Treatment of acute and chronic heart failure is based on the therapy with cardiovascular agents that aim at improved ventricular contractility, enhanced coronary perfusion and reduced myocardial oxygen consumption. Importantly however, cardiovascular agents interact with the pulmonary vascular bed and thereby also influence myocardial function: First, contraction of pulmonary arteries (PAs) enhances right ventricular afterload and worsens right ventricular failure. Second, contraction of pulmonary veins (PVs) increases pulmonary capillary pressure and causes hydrostatic pulmonary oedema and deterioration of gas exchange. Thus, it is clinically important how PAs and PVs respond to cardiovascular agents. However, the differential effects of cardiovascular drugs along the pulmonary vascular bed are only incompletely defined. Most previous studies focused on PAs [1][5], probably due to their central role in pulmonary hypertension and right ventricular failure.
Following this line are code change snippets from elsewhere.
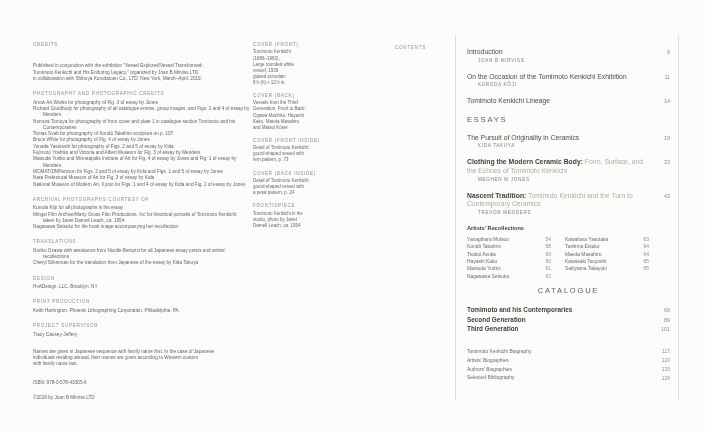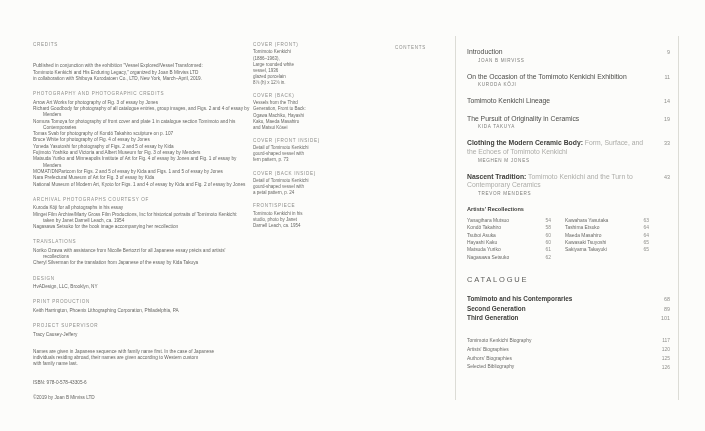--- a/index.html
+++ b/index.html
@@ -58,21 +58,21 @@
   }
   .toc-page {
     position:absolute; right:0; top:1px;
     font-size:5.4px; color:#8e8e8a;
   }
   .big-heading {
     font-size:7.5px; letter-spacing:1.8px; color:#5c5c59;
     line-height:9px; margin:2px 0 10px 0; font-weight:normal; text-transform:uppercase;
   }
   .essays-heading { margin-top:2px; }
-  .catalogue-heading { margin-top:14px; }
+  .catalogue-heading { margin-top:6px;text-align:center; }
 
   .rec-heading { font-size:5.6px; font-weight:bold; color:#3e3e3b; line-height:7px; margin-bottom:4px; }
   .rec-table { display:flex; gap:14px; margin-bottom:6px; }
   .rec-col { width:84px; }
   .rec-row { display:flex; justify-content:space-between; font-size:4.9px; line-height:7.4px; color:#6a6a67; }
   .rec-page { color:#8e8e8a; }
 
   .cat-row { position:relative; padding-right:22px; }
   .cat-title { font-size:6.4px; font-weight:bold; color:#3e3e3b; line-height:9.6px; }
   .cat-page { position:absolute; right:0; top:2px; font-size:5.4px; color:#8e8e8a; }
@@ -183,20 +183,21 @@
       <div class="toc-title">On the Occasion of the Tomimoto Kenkichi Exhibition</div>
       <div class="toc-author">KURODA KŌJI</div>
       <div class="toc-page">11</div>
     </div>
 
     <div class="toc-entry">
       <div class="toc-title">Tomimoto Kenkichi Lineage</div>
       <div class="toc-page">14</div>
     </div>
 
+    <div class="big-heading essays-heading">ESSAYS</div>
 
     <div class="toc-entry">
       <div class="toc-title"><span>The Pursuit of Originality in Ceramics</span><span class="toc-sub"></span></div>
       <div class="toc-author">KIDA TAKUYA</div>
       <div class="toc-page">19</div>
     </div>
 
     <div class="toc-entry">
       <div class="toc-title"><span class="toc-lead-bold">Clothing the Modern Ceramic Body:</span><span class="toc-sub"> Form, Surface, and the Echoes of Tomimoto Kenkichi</span></div>
       <div class="toc-author">MEGHEN M JONES</div>

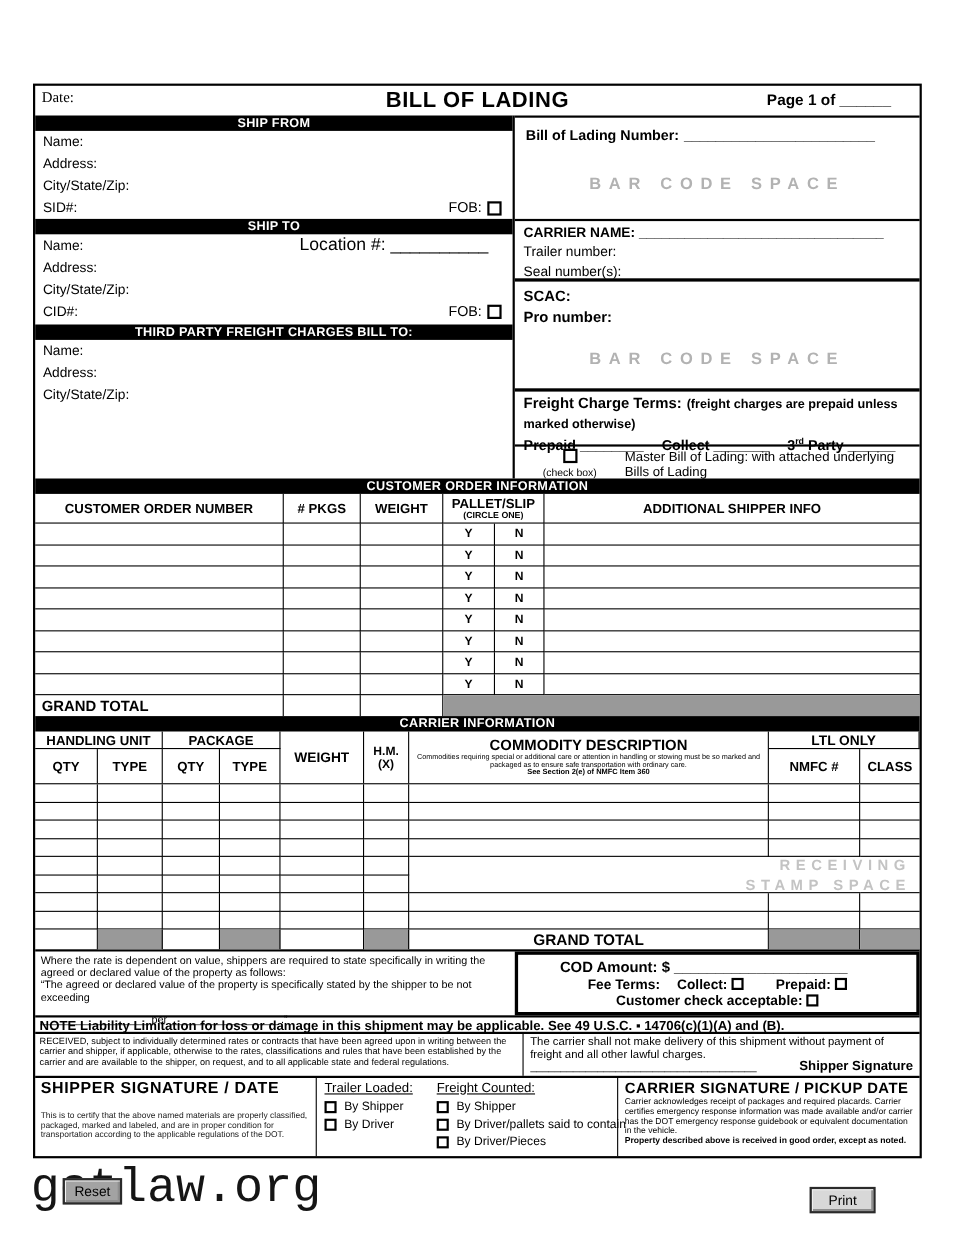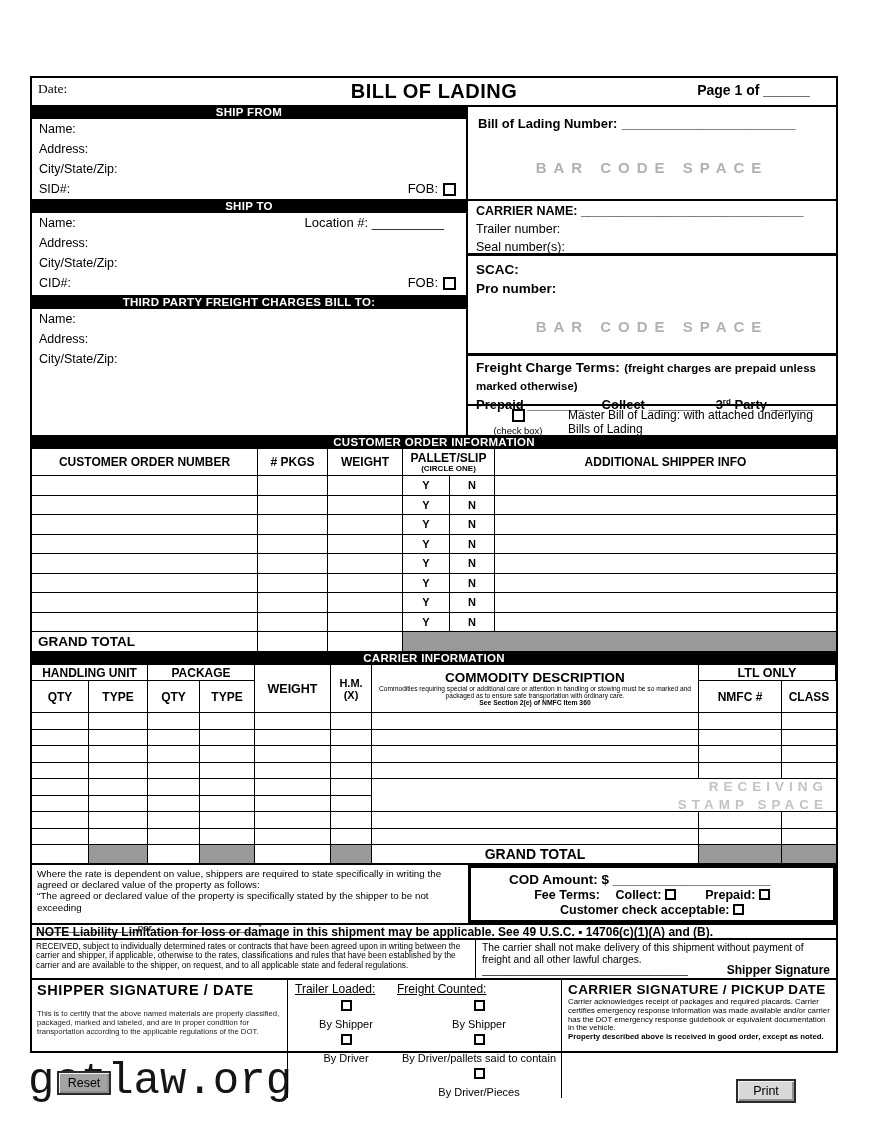--- a/index.html
+++ b/index.html
@@ -20,21 +20,21 @@
   .middiv { width:2px; background:#000; flex:none; }
   .rightcol { flex:1; display:flex; flex-direction:column; }
 
   .bar { background:#000; color:#fff; font-weight:bold; font-size:11.5px; letter-spacing:.3px; text-align:center; height:14px; line-height:14px; flex:none; }
 
   .fieldblock { }
   .frow { font-size:12.5px; height:20px; line-height:20px; padding-left:7px; display:flex; align-items:center; }
   .sf { height:80px; } .st { height:82px; } .tp { height:68px; }
   .fob-group { margin-left:auto; display:flex; align-items:center; gap:5px; padding-right:10px; font-size:13px; }
   .cbx { width:13px; height:13px; border:2px solid #000; display:inline-block; background:#fff; flex:none; }
-  .loc { margin-left:auto; padding-right:22px; font-size:13px; }
+  .loc { margin-left:auto; padding-right:22px; font-size:16px; }
 
   .special { border-top:2px solid #000; height:56px; font-size:13px; letter-spacing:1.2px; padding:4px 0 0 7px; }
 
   
   .rbox1 { height:94px; border-top:2px solid #000; position:relative; padding:7px 0 0 10px; }
   .bol-lbl { font-weight:bold; font-size:13px; }
   .barcode { position:absolute; left:0; right:0; text-align:center; color:#b2b2b2; font-weight:bold; font-size:15px; letter-spacing:7px; }
   .bc1 { top:52px; } .bc2 { top:62px; }
   .rbox2 { height:54px; border-top:2px solid #000; padding:2px 0 0 8px; }
   .cname { font-weight:bold; font-size:12.5px; line-height:17px; }
@@ -115,21 +115,21 @@
   .siglabel { font-weight:bold; font-size:12px; flex:none; }
 
   
   .sigs { display:flex; border-top:2px solid #000; flex:1; }
   .sbox1 { width:256px; flex:none; border-right:1.5px solid #000; padding:2px 4px 0 5px; }
   .s-title { font-weight:bold; font-size:14.5px; letter-spacing:.6px; }
   .s-text { font-size:7.7px; line-height:8.8px; color:#222; margin-top:12px; }
   .sbox2 { width:274px; flex:none; border-right:1.5px solid #000; display:flex; padding:2px 0 0 7px; }
   .tl-col { width:102px; flex:none; } .fc-col { flex:1; }
   .chk-head { font-size:12px; text-decoration:underline; margin-bottom:2px; }
-  .chk-row { display:flex; align-items:center; gap:7px; margin-top:4px; font-size:11px; white-space:nowrap;flex-direction:column; }
+  .chk-row { display:flex; align-items:center; gap:7px; margin-top:4px; font-size:11px; white-space:nowrap; }
   .sbox3 { flex:1; padding:2px 5px 0 6px; }
   .s-title3 { font-weight:bold; font-size:13.5px; letter-spacing:.4px; }
   .s-text3 { font-size:7.8px; line-height:8.8px; margin-top:1px; }
   .s-bold3 { font-size:7.8px; line-height:8.8px; font-weight:bold; }
 
   
   .watermark { position:absolute; left:28px; top:1056px; font-family:"Liberation Mono",monospace; font-size:44px; color:#151515; letter-spacing:0; }
   .btn { position:absolute; background:#a3a3a3; border:2px solid #2a2a2a; box-shadow:inset 1px 1px 0 #f2f2f2, inset -2px -2px 0 #8f8f8f; font-family:"Liberation Sans",sans-serif; font-size:12.5px; cursor:pointer; color:#000; }
   .reset-btn { left:57px; top:1071px; width:54px; height:24px; }
   .print-btn { left:736px; top:1079px; width:60px; height:24px; background:#d8d8d8; }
Recently, PVs are receiving growing attention and their relevance in the regulation of total pulmonary vascular resistance is becoming evident [6]. Therefore, and due to completely different responses of PAs and PVs [7], simultaneous studies of both vessels are of great clinical interest; however, they are rare [4]. Further, pulmonary vessels differ from systemic vessels in their response to hypoxia, hypercapnia and acidosis [8], thus results from systemic vessels may not be applicable to the low pressure pulmonary vascular bed.

The aim of this study was to investigate the effects of adrenoceptor agonists, vasopressin and angiotensin II on PAs and PVs. We have chosen the model of precision-cut lung slices (PCLS), because it permits simultaneous studies of PAs and PVs. Further, guinea pigs (GPs) were chosen, because previous studies on airway pharmacology suggest that GPs may be a reasonable proxy of human lung tissue [9]. Our results indicate that GPs' PAs and PVs respond significantly different to adrenoceptor agonists, vasopressin and angiotension II. These findings suggest that differential effects of cardiovascular drugs along the pulmonary vascular tree might influence the success of heart failure therapy.

Materials and Methods

Guinea pigs (GPs)

Female Dunkin Hartley GPs (400±50 g) were obtained from Charles River (Sulzfeld, Germany) and held under standard conditions. All animal care and experimental procedures were performed according to the rules of the University Hospital Aachen (Aachen, Germany) and the Directive 2010/63/EU of the European Parliament. They were approved by the Landesamt für Natur, Umwelt und Verbraucherschutz Nordrhein-Westfalen (LANUV, approval-ID: 8.87–

Precision-cut lung slices (PCLS)

PCLS from GPs (n = 39) were prepared as described before [9]. In brief, intraperitoneal anaesthesia was performed with 95 mg kg−1 pentobarbital (Narcoren; Garbsen, Germany) and its depth was monitored by missing reflexes. Afterwards, the abdomen was opened and the GP exsanguinated. Further, the trachea was cannulated, the diaphragm opened and the lungs filled with low melting point agarose (final concentration: 1.5%), containing 1 µM isoproterenol. To solidify the agarose, the lungs were covered with ice. The lobes were removed; tissue cores prepared and cut into 300 µm thick slices with a Krumdieck tissue slicer (Alabama Research & Development, Munford, AL, USA). Afterwards, PCLS were incubated at 37°C in a humid atmosphere in minimal essential medium (MEM), containing CaCl2 (1.8 mM), MgSO4 (0.8 mM), KCl (5.4 mM), NaCl (116.4 mM), glucose (16.7 mM), NaHCO3 (26.1 mM), Hepes (25.17 mM), sodium pyruvate, amino acids, vitamins and glutamine. To wash out the agarose from the slices, the MEM was changed every half hour during the first 2 h and every hour during the next 2 h. For overnight culture, MEM was completed with penicillin and streptomycin and changed every 24 h.

Identification of the vessels, histology

Pulmonary vessels were identified using the following criteria: PAs accompany the airways and PVs lie aside. After staining with haematoxylin and eosin (HE) PAs show a wrinkled inner lining and a thick media wall [7], as it is illustrated in Fig. 1A–D. Thus, after termination of the experiments PCLS were fixed in 4% formalin and embedded in paraffin. Sections (4 µM) were cut and HE-stained. Images were taken by a microscope (Leica, DM 600 B).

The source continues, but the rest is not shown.